O problema ameaça um dos principais corredores de transporte de energia do mundo. Antes do início da guerra, em fevereiro, cerca de 20% do petróleo e do gás comercializados globalmente passavam diariamente pelo estreito de Ormuz. “Exportações regionais de energia são compartilhadas por todos ou negadas a todos”, afirmou a IRGC em comunicado.
O Irã também sinalizou a possibilidade de ampliar a pressão sobre o comércio marítimo por meio dos houthis, grupo aliado de Teerã no Iêmen. A ameaça envolve o Estreito de Bab el-Mandeb, passagem entre o Mar Vermelho e o Golfo de Áden, por onde passam exportações de petróleo e parte do comércio global.
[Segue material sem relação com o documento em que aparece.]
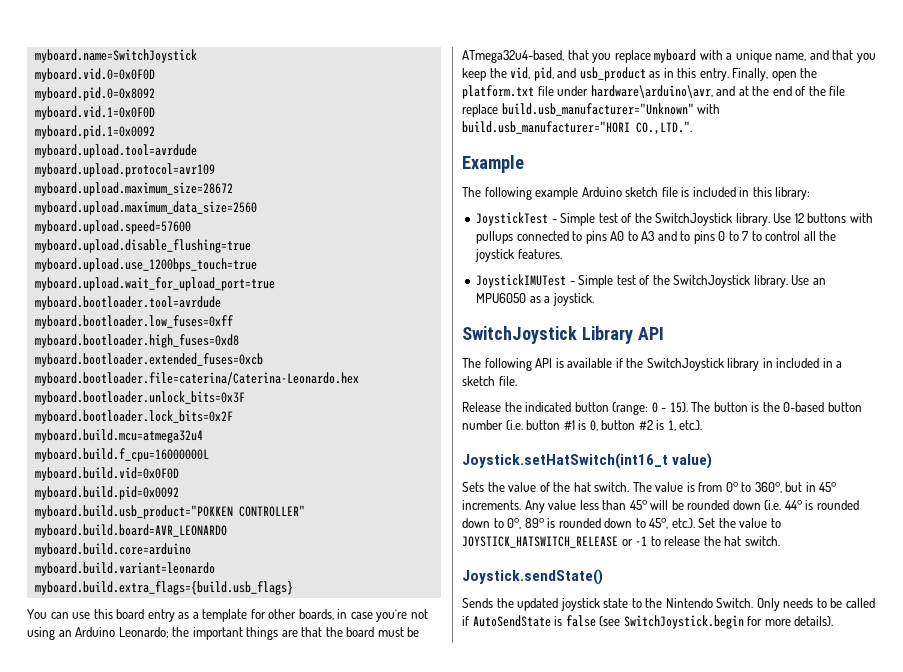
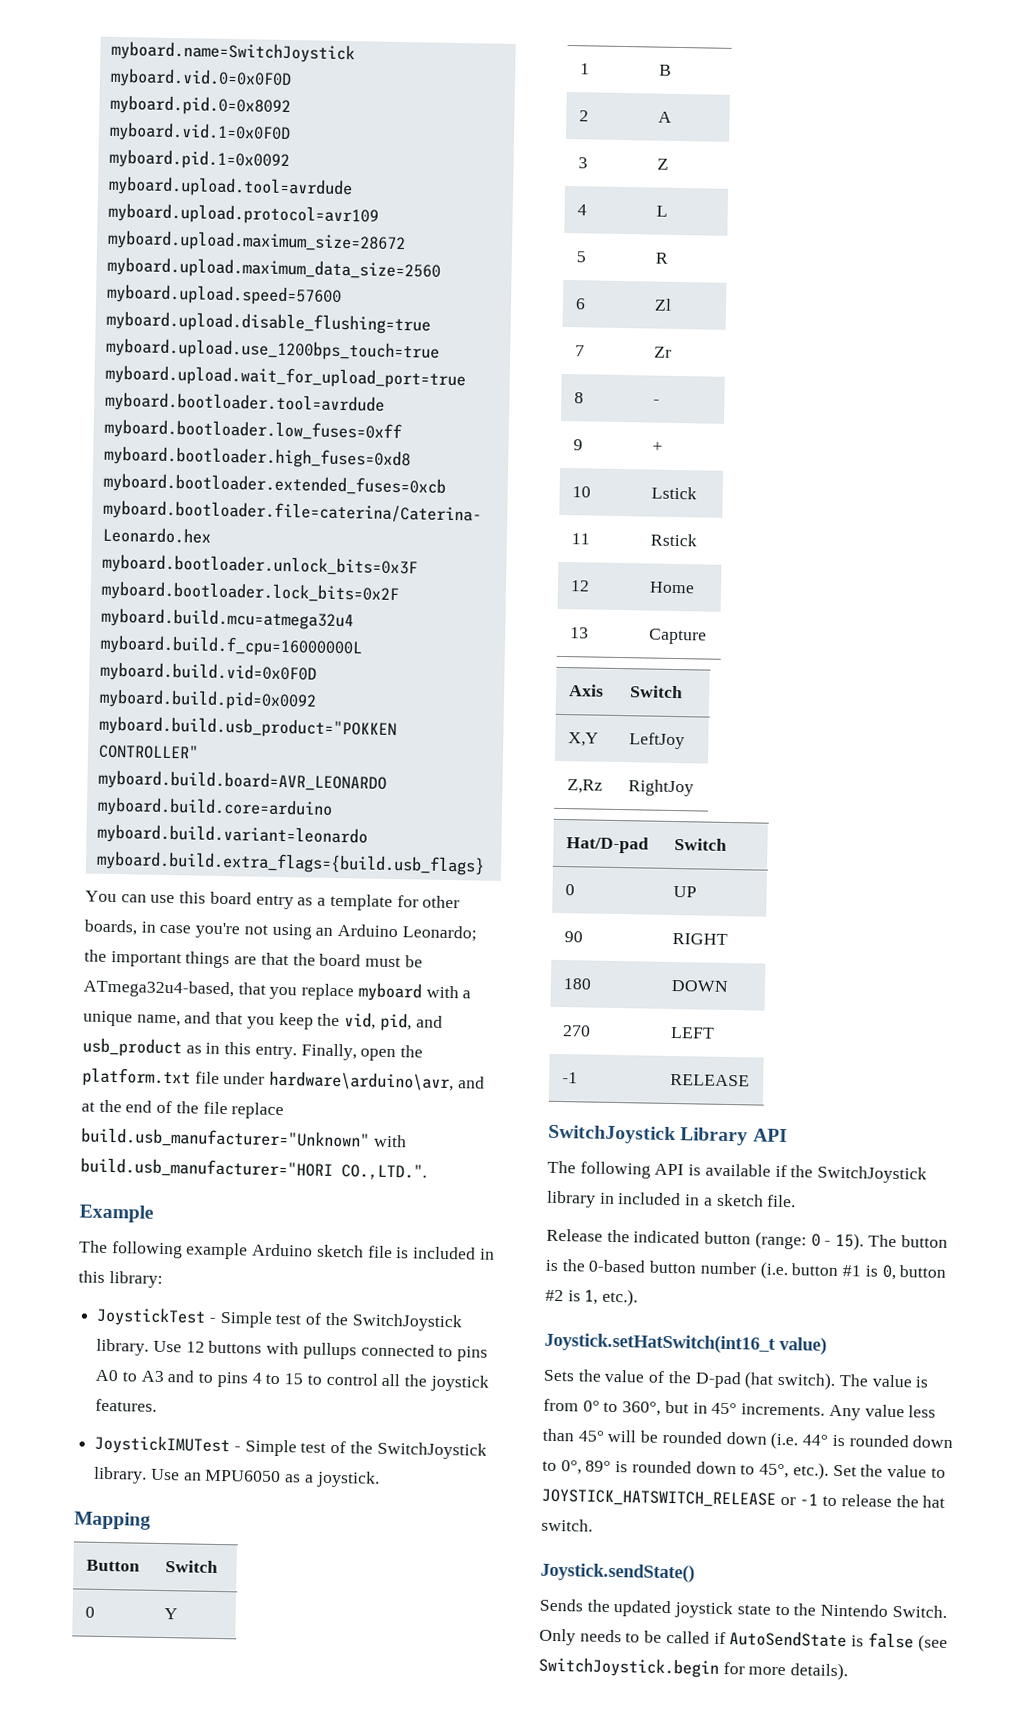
[718,231,749,241] 0 to 7 -> [251,1372,304,1385] 4 to 15
(594, 299) none -> [74,1511,151,1530] [85,1559,140,1572] [164,1560,218,1573] [84,1606,95,1618] [163,1608,178,1620] [579,63,590,75] [658,64,672,76] [578,110,589,122] [657,111,672,123] [577,157,588,169] [656,158,669,170] [576,204,587,216] [655,205,668,217] [575,251,586,263] [654,252,668,264] [574,298,586,310] [653,298,672,311] [574,345,585,357] [653,346,672,358] [573,392,584,404] [652,399,660,405] [572,439,583,451] [651,441,663,452] [571,486,591,498] [650,486,697,500] [570,533,590,545] [649,533,697,547] [569,580,590,592] [648,581,695,594] [569,627,589,639] [648,628,707,645] [568,684,604,697] [629,685,683,699] [567,732,599,747] [628,732,685,750] [566,779,603,794] [627,779,694,797] [565,836,649,854] [673,837,727,851] [564,884,575,896] [672,885,697,898] [563,931,583,943] [671,932,728,945] [562,978,592,990] [670,979,729,992] [561,1025,591,1037] [669,1026,715,1039] [561,1072,578,1084] [669,1073,750,1087] // Mapping // Button | Switch // 0 | Y // 1 | B // 2 | A // 3 | Z // 4 | L // 5 | R // 6 | Zl // 7 | Zr // 8 | - // 9 | + // 10 | Lstick // 11 | Rstick // 12 | Home // 13 | Capture // Axis | Switch // X,Y | LeftJoy // Z,Rz | RightJoy // Hat/D-pad | Switch // 0 | UP // 90 | RIGHT // 180 | DOWN // 270 | LEFT // -1 | RELEASE
[573,482,630,492] hat switch. -> [694,1371,837,1390] D-pad (hat switch).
A IRGC afirmou nesta 4ª feira que manterá o Estreito de ormuz fechado até o “fim dos males da América” e declarou ter atacado instalações militares dos EUA no Bahrein, Kuwait e Jordânia. O grupo disse que as ações foram uma resposta aos recentes ataques norte-americanos contra sistemas de defesa, mísseis e embarcações iranianas.
O Comando Central dos EUA informou na 3ª feira (14.jul.2026) que realizou uma nova rodada de ataques contra alvos militares iranianos próximos ao estreito. Segundo os militares, a operação buscou reduzir a capacidade do Irã de atacar embarcações comerciais. A Jordânia afirmou ter interceptado 3 mísseis balísticos lançados pelo Irã que entraram em seu espaço aéreo.

O presidente dos EUA, Donald Trump (Partido Republicano), afirmou na 3ªfeira (14.jul.2026) que poderia atacar instalações de energia e pontes do Irã caso Teerã não retomasse negociações.